Aku  hanya tersenyum mendengar Resza yang mengkhawatirkanku.
“Kamu laper enggak sayang?” tanya Resza yang mulai memelukku dari belakang.
“Heem. Laper banget”
“Kita makan yuk..”
“Pake apa?”
“Kamu pengennya apa?”
“Eh tapi ini kan udah sore, aku harus pulang.”
“hemm.. yaudah deh lain kali aja. Eh tapi pulangnya bentar lagi ya. 15 menit, ya”
“uh keburu sore.”kataku sambil mencubit hidungnya.
“Ntar aku anterin.”
“Males” candaku sambil senyum-senyum dipelukan Resza.
“Hah? Males?” kata Resza yang kemudian melepaskan pelukannya.
“Ih kok dilepasin?”
“Abis tadi katanya males! Yaudah sana pulang aja sama cowok lain”
“ih bercanda Resza..”
“Bercanda.. bercanda.. kan aku lagi nggak bercanda sayang”
“Iya-iya maaf. Peluk lagi dong, haha..”
“Iya. Iya sayang.”
Sejenak kami hanya berpelukan dan saling memandang. Tanpa melakukan dan membicarakan apapun. Yang kami inginkan saat ini hanyalah kami ingin selalu bersama. Kami tak ingin dipisahkan satu sama lain. Apapun alasannya.
“Sayang. Udah ah aku mau pulang” bisikku pada Resza dan memintanya melepaskan pelukannya.
“Entar aja..”
“Udah sore, entar ibuk nyariin.”
“Hemm, aku masih kangen sama kamu”
“Besok kita main lagi.. kapan-kapan.”
“Serius?”
“Iya.”
“Yaudah. Tapi cium dulu..” goda Resza yang mulai ingin bercanda denganku.
“Cium itu mahal”
“Sekali aja. Buat perpisahan..”
“Besok kan masih ketemu”
“Buat topic smsan kita entar malem, haha”
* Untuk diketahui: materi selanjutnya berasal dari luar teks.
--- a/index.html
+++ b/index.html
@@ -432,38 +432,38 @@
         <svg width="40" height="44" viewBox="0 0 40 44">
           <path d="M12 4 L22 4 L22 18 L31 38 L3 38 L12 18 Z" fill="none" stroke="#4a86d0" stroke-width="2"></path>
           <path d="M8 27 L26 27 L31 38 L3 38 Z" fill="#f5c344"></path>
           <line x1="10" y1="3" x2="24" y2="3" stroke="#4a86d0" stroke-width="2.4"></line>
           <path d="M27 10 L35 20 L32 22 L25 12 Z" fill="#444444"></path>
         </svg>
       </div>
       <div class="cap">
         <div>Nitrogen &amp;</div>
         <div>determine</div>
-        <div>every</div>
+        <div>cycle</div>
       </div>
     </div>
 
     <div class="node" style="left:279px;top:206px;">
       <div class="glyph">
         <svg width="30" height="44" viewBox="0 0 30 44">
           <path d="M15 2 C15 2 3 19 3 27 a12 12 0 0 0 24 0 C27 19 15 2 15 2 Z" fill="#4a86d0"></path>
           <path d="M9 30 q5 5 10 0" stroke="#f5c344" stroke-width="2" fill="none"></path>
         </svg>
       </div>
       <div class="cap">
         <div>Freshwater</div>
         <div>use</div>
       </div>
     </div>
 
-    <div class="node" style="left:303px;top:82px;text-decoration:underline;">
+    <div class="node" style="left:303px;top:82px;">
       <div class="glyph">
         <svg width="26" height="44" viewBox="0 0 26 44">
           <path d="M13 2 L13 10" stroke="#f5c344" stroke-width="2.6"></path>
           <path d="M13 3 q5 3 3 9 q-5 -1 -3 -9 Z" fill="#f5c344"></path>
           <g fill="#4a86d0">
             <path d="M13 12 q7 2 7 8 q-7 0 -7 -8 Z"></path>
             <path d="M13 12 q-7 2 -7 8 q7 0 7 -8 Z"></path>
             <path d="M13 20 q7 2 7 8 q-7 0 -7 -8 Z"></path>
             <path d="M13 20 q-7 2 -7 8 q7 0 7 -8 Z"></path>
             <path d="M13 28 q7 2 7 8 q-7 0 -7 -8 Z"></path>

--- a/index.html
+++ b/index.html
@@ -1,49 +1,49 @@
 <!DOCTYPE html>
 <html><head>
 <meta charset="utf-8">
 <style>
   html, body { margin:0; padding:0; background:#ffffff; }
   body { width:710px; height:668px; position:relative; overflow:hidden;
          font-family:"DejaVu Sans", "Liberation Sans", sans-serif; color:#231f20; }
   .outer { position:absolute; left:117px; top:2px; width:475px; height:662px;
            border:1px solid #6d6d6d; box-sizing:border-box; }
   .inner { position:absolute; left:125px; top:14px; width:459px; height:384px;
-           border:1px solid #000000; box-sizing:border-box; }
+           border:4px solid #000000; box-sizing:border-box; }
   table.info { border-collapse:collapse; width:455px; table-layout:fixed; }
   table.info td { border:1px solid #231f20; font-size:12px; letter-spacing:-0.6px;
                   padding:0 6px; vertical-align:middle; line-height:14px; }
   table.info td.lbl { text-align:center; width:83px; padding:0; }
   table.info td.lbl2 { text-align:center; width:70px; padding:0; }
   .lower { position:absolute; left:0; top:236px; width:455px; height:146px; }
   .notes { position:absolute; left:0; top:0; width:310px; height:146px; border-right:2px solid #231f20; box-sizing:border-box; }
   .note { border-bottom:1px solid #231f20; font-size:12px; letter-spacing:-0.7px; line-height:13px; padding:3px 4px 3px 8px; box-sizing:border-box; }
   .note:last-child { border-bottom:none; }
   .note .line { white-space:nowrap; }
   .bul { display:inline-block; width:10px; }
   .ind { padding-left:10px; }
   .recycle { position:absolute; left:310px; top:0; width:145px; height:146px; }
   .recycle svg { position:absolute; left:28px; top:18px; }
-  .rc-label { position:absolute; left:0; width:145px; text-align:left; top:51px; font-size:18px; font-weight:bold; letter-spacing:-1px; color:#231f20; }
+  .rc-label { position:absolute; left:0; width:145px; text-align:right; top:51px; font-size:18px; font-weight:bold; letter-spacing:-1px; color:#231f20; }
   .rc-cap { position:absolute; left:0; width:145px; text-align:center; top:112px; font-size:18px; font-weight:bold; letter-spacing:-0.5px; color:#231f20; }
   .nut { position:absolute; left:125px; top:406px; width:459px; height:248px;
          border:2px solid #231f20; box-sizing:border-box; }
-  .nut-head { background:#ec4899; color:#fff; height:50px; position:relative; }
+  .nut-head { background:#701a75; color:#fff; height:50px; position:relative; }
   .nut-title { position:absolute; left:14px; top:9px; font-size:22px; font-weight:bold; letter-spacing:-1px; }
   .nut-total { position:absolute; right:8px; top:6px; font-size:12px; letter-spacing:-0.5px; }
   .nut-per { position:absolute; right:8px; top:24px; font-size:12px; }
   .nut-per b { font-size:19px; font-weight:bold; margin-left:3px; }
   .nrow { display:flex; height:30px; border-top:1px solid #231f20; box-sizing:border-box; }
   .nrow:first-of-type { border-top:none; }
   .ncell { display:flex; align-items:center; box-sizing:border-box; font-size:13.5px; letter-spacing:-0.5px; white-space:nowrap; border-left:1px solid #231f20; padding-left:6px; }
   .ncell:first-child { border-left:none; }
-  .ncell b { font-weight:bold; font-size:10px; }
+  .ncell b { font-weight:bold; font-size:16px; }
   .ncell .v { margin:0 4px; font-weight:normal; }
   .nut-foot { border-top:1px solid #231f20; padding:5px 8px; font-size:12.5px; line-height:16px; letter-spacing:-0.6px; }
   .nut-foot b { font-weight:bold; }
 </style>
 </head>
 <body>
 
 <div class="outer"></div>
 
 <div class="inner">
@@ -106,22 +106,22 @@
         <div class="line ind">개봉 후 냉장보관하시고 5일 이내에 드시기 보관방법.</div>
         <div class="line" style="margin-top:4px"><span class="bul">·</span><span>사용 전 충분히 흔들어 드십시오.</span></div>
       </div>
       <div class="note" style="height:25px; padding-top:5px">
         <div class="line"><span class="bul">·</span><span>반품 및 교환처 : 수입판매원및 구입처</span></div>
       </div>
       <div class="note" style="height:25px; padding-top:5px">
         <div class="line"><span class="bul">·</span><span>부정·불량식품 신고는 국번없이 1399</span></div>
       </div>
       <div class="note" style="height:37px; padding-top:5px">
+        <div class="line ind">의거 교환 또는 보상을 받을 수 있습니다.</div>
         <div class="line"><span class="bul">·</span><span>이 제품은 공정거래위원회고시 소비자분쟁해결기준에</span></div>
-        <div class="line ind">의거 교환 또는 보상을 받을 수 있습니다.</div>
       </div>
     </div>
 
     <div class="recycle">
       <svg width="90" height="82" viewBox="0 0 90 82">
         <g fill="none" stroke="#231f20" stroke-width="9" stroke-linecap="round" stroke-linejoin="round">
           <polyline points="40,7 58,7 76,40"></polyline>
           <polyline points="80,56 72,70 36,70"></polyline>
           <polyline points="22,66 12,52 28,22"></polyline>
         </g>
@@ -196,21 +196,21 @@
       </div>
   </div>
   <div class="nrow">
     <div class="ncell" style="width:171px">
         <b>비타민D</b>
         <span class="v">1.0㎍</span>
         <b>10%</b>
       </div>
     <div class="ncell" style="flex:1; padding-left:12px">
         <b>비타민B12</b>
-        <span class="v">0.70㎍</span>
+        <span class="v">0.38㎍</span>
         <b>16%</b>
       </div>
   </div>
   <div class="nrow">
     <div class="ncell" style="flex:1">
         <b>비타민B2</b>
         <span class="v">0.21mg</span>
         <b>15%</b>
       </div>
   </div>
“Jadi ciuman cuma buat topic aja?!”
“Enggak sayang. Bercanda kali. Buat aku inget-inget ntar malem kalau mau tidur.”
“Besok aja deh ciumnya, ini keburu sore.”
“yaudah kalau gitu. Aku juga nggak mau nglepasin kamu.”
“Resza.. keburu sore tau nggak”
“Terserah”
“Resza…”
“Navilaa…”
“Resza…”
“Sekali aja.. ya..”
Aku pun menuruti permintaan Resza karena itu sebagai syarat buat dia nglepasin pelukan itu. Tapi, ini memang momen yang nggak kalah juga sama momen-momen special yang lain yang pernah kami lalui sejak kebersamaan kami.
“hati-hati ya sayang pulangnya.” Pesan Resza sambil mencium keningku seperti biasa. Aku hanya mengangguk dan segera pulang.